The data:
--- START ---

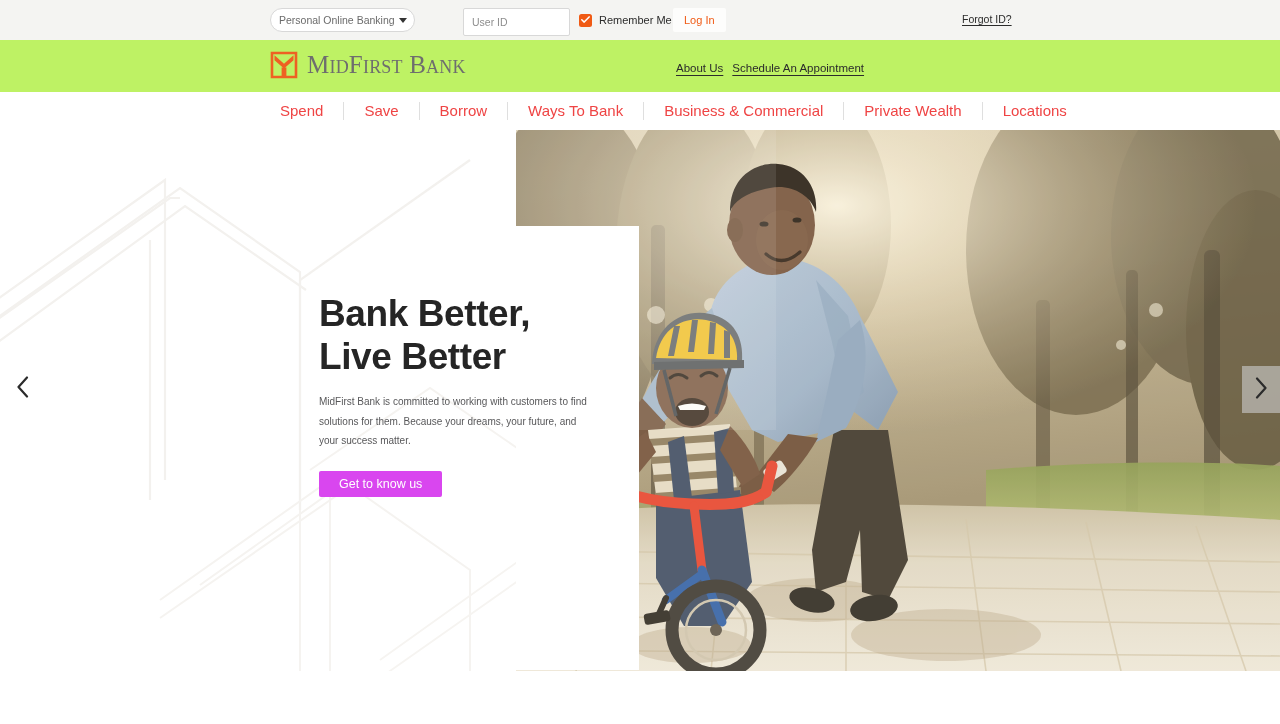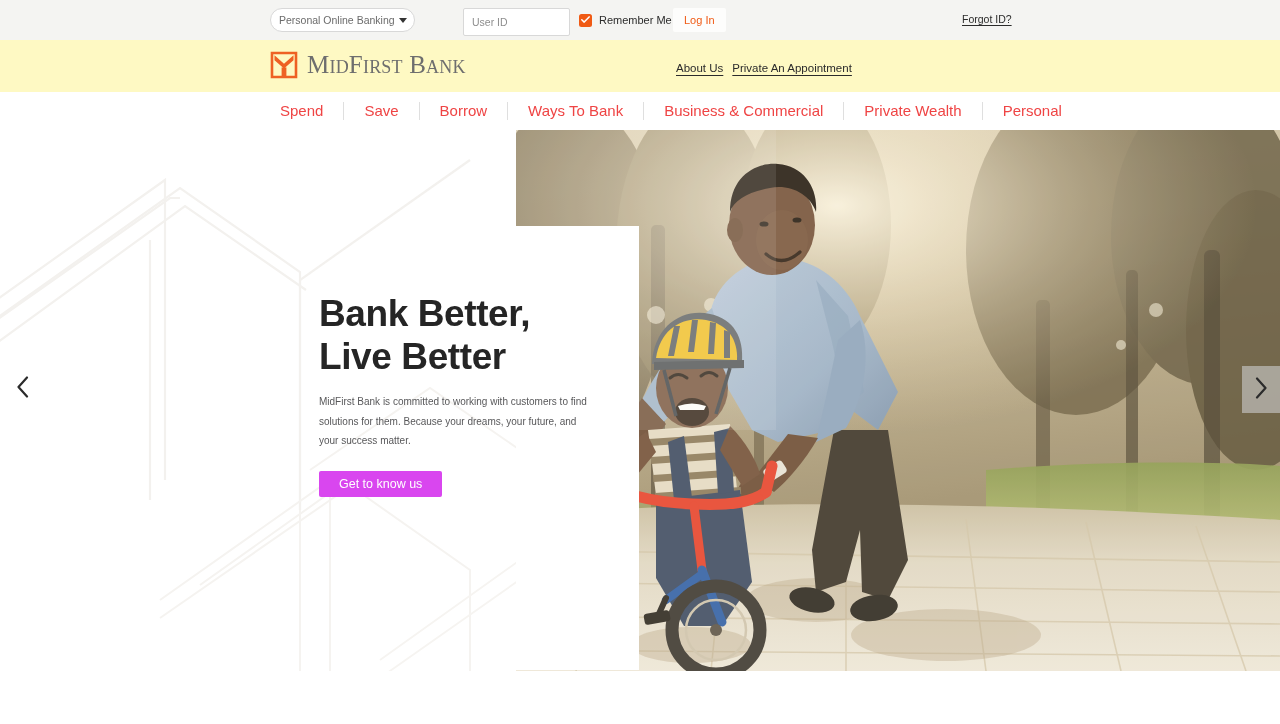--- a/index.html
+++ b/index.html
@@ -72,21 +72,21 @@
   }
   .forgot-link {
     position:absolute; left:962px; top:13px;
     font-size:10.5px; color:#2b2b2b; text-decoration:underline;
     text-underline-offset:2px; cursor:pointer; white-space:nowrap;
   }
 
   
   .header {
     position:absolute; left:0; top:40px; width:1280px; height:52px;
-    background:#fef9c3; z-index:25;
+    background:#bef264; z-index:25;
   }
   .logo {
     position:absolute; left:270px; top:10px;
     display:flex; align-items:center; gap:9px; cursor:pointer;
   }
   .logo-mark { width:28px; height:30px; flex:none; }
   .logo-text {
     font-family:"Liberation Serif", serif;
     font-size:25px; color:#6e6e6e; letter-spacing:0.2px;
     white-space:nowrap; font-weight:400;
@@ -245,21 +245,21 @@
 
           <path d="M4.5 5.2 L14 13.8 L23.5 5.2 L23.5 10.2 L14 18.4 L4.5 10.2 Z" fill="#ee6123"></path>
           <rect x="11.6" y="17.4" width="4.8" height="8.6" fill="#ee6123"></rect>
         </svg>
       </span>
       <span class="logo-text">M<span class="sc">ID</span>F<span class="sc">IRST</span>&nbsp;B<span class="sc">ANK</span></span>
     </div>
 
     <div class="header-links">
       <a class="header-link">About Us</a>
-      <a class="header-link">Private An Appointment</a>
+      <a class="header-link">Schedule An Appointment</a>
     </div>
 
     <div class="search-box">
       <input class="search-input" type="text" placeholder="How can we help?" style="">
       <span class="search-icon">
         <svg width="13" height="13" viewBox="0 0 13 13" xmlns="http://www.w3.org/2000/svg">
           <circle cx="5.4" cy="5.4" r="4.1" fill="none" stroke="#3a3a3a" stroke-width="1.2"></circle>
           <line x1="8.5" y1="8.5" x2="12" y2="12" stroke="#3a3a3a" stroke-width="1.2" stroke-linecap="round"></line>
         </svg>
       </span>
@@ -273,21 +273,21 @@
       <span class="nav-item">Save</span>
       <span class="nav-sep"></span>
       <span class="nav-item">Borrow</span>
       <span class="nav-sep"></span>
       <span class="nav-item">Ways To Bank</span>
       <span class="nav-sep"></span>
       <span class="nav-item">Business &amp; Commercial</span>
       <span class="nav-sep"></span>
       <span class="nav-item">Private Wealth</span>
       <span class="nav-sep"></span>
-      <span class="nav-item">Personal</span>
+      <span class="nav-item">Locations</span>
     </div>
   </nav>
 
   <div class="hero">
     <div class="hero-photo">
       <svg viewBox="0 0 764 541" preserveAspectRatio="xMidYMid slice" xmlns="http://www.w3.org/2000/svg">
         <defs>
           <linearGradient id="sky" x1="0" y1="0" x2="0.25" y2="1">
             <stop offset="0%" stop-color="#d9cdb4"></stop>
             <stop offset="45%" stop-color="#c6b796"></stop>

--- END ---

What you are asked to do:
If an entry contains an image, please omit that image and print everything else verbatim.

Answer area:
--- a/index.html
+++ b/index.html
@@ -72,21 +72,21 @@
   }
   .forgot-link {
     position:absolute; left:962px; top:13px;
     font-size:10.5px; color:#2b2b2b; text-decoration:underline;
     text-underline-offset:2px; cursor:pointer; white-space:nowrap;
   }
 
   
   .header {
     position:absolute; left:0; top:40px; width:1280px; height:52px;
-    background:#fef9c3; z-index:25;
+    background:#bef264; z-index:25;
   }
   .logo {
     position:absolute; left:270px; top:10px;
     display:flex; align-items:center; gap:9px; cursor:pointer;
   }
   .logo-mark { width:28px; height:30px; flex:none; }
   .logo-text {
     font-family:"Liberation Serif", serif;
     font-size:25px; color:#6e6e6e; letter-spacing:0.2px;
     white-space:nowrap; font-weight:400;
@@ -245,21 +245,21 @@
 
           <path d="M4.5 5.2 L14 13.8 L23.5 5.2 L23.5 10.2 L14 18.4 L4.5 10.2 Z" fill="#ee6123"></path>
           <rect x="11.6" y="17.4" width="4.8" height="8.6" fill="#ee6123"></rect>
         </svg>
       </span>
       <span class="logo-text">M<span class="sc">ID</span>F<span class="sc">IRST</span>&nbsp;B<span class="sc">ANK</span></span>
     </div>
 
     <div class="header-links">
       <a class="header-link">About Us</a>
-      <a class="header-link">Private An Appointment</a>
+      <a class="header-link">Schedule An Appointment</a>
     </div>
 
     <div class="search-box">
       <input class="search-input" type="text" placeholder="How can we help?" style="">
       <span class="search-icon">
         <svg width="13" height="13" viewBox="0 0 13 13" xmlns="http://www.w3.org/2000/svg">
           <circle cx="5.4" cy="5.4" r="4.1" fill="none" stroke="#3a3a3a" stroke-width="1.2"></circle>
           <line x1="8.5" y1="8.5" x2="12" y2="12" stroke="#3a3a3a" stroke-width="1.2" stroke-linecap="round"></line>
         </svg>
       </span>
@@ -273,21 +273,21 @@
       <span class="nav-item">Save</span>
       <span class="nav-sep"></span>
       <span class="nav-item">Borrow</span>
       <span class="nav-sep"></span>
       <span class="nav-item">Ways To Bank</span>
       <span class="nav-sep"></span>
       <span class="nav-item">Business &amp; Commercial</span>
       <span class="nav-sep"></span>
       <span class="nav-item">Private Wealth</span>
       <span class="nav-sep"></span>
-      <span class="nav-item">Personal</span>
+      <span class="nav-item">Locations</span>
     </div>
   </nav>
 
   <div class="hero">
     <div class="hero-photo">
       <svg viewBox="0 0 764 541" preserveAspectRatio="xMidYMid slice" xmlns="http://www.w3.org/2000/svg">
         <defs>
           <linearGradient id="sky" x1="0" y1="0" x2="0.25" y2="1">
             <stop offset="0%" stop-color="#d9cdb4"></stop>
             <stop offset="45%" stop-color="#c6b796"></stop>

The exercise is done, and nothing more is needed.